◆ **Task directions**: Beginning with the line containing "B07N6W7RPC: 1 x" and ending with the last line, repeat the records exactly.

══ Data records ══

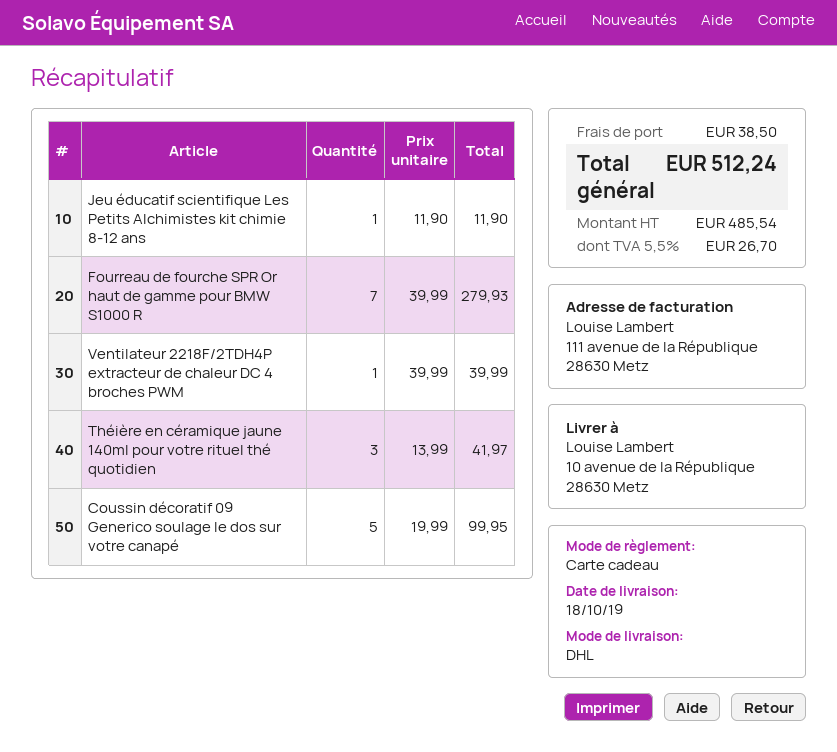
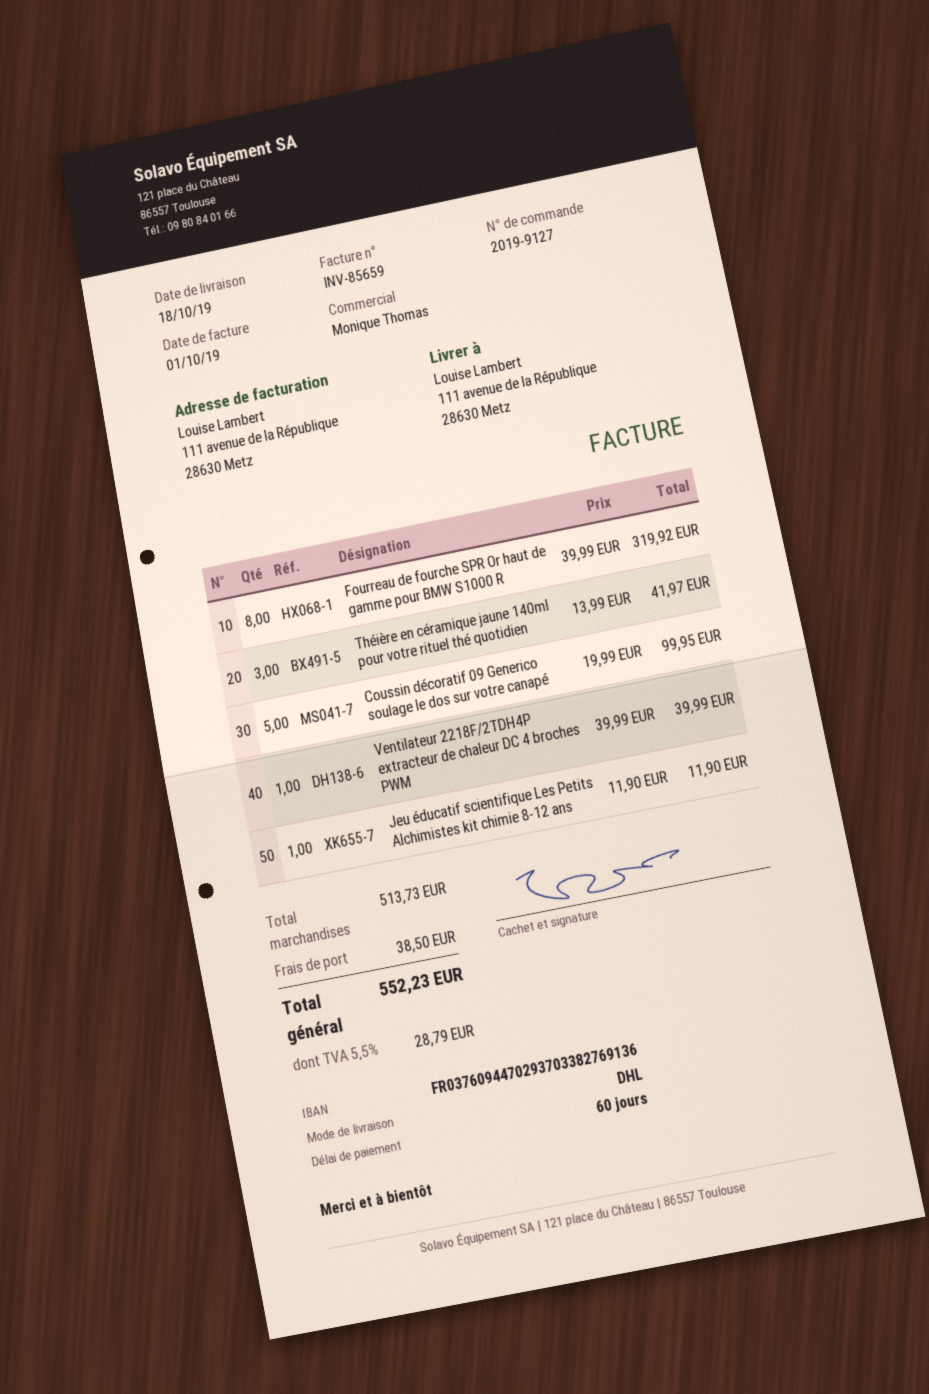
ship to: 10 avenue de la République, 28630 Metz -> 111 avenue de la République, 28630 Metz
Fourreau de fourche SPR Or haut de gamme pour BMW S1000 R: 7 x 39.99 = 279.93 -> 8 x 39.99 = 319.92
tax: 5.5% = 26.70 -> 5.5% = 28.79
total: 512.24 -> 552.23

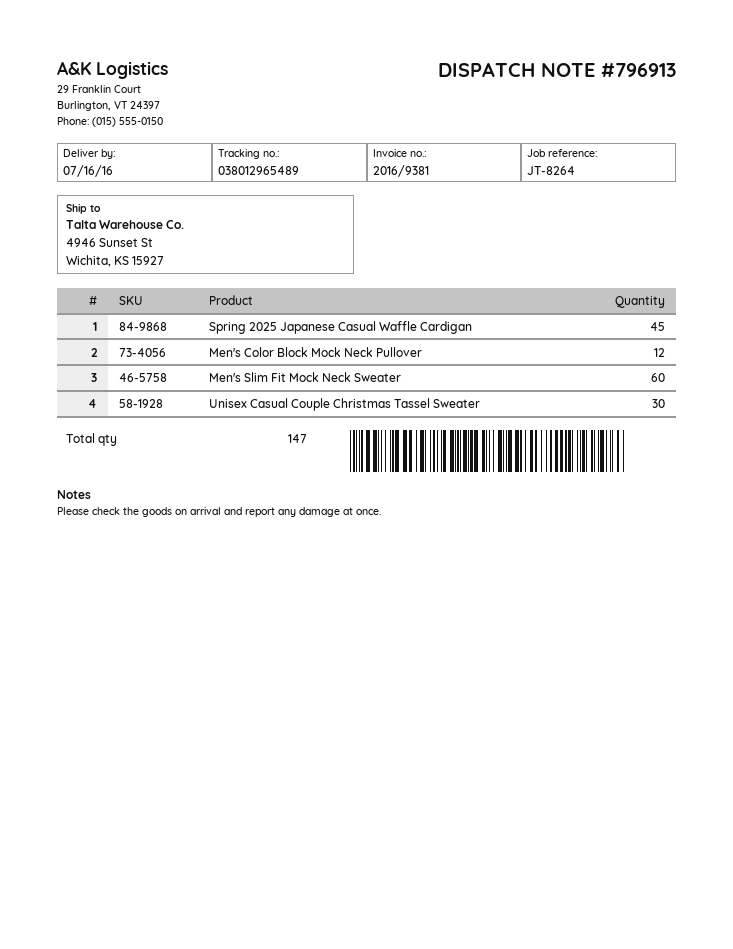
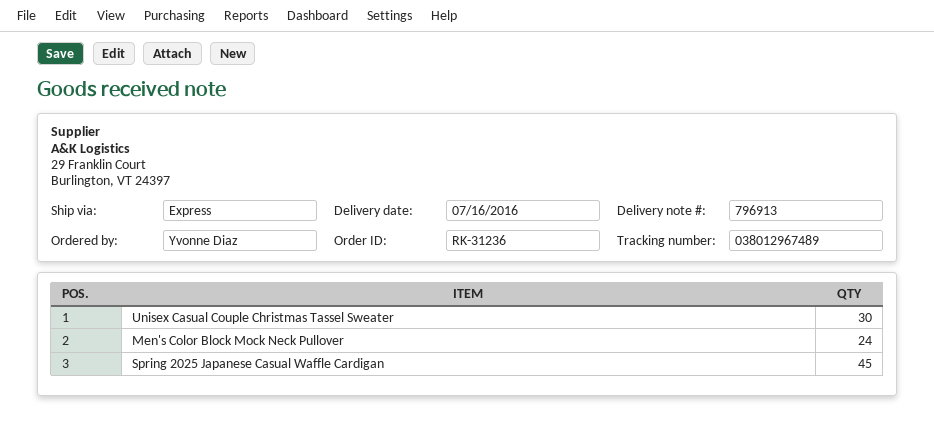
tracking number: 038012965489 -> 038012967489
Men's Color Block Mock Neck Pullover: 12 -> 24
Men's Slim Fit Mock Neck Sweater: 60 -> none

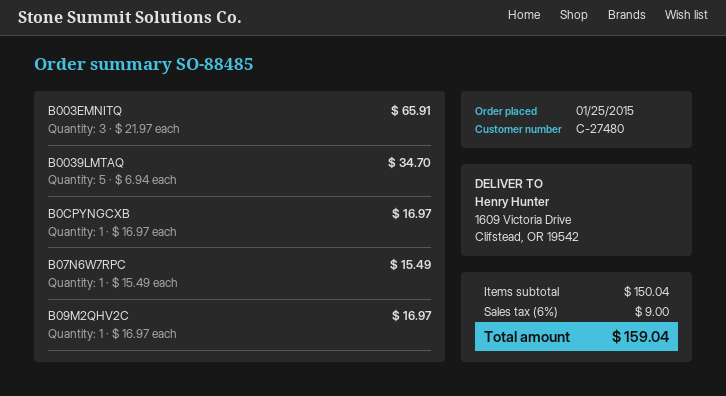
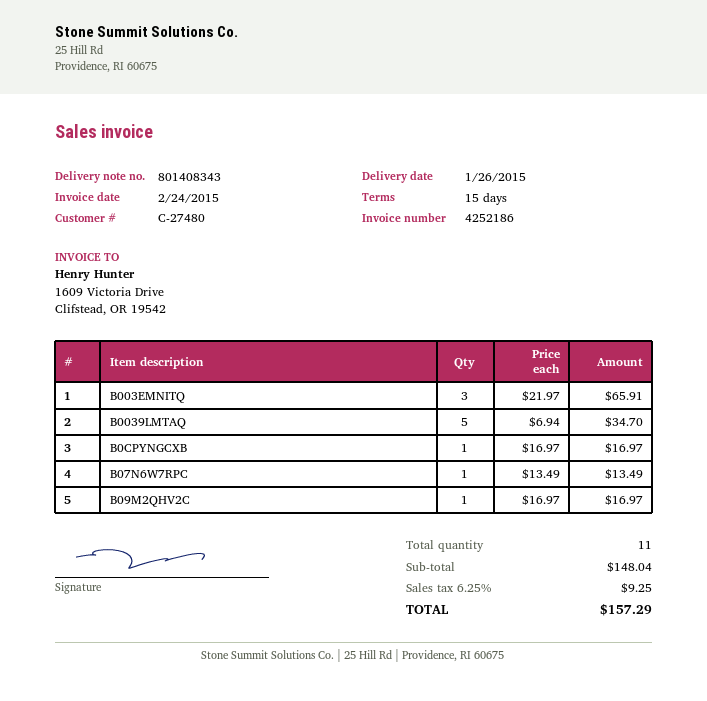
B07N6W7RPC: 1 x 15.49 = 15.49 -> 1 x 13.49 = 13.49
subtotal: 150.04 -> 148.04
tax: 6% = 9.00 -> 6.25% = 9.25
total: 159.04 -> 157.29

═══

◆ **Answer section**:
B07N6W7RPC: 1 x 15.49 = 15.49 -> 1 x 13.49 = 13.49
subtotal: 150.04 -> 148.04
tax: 6% = 9.00 -> 6.25% = 9.25
total: 159.04 -> 157.29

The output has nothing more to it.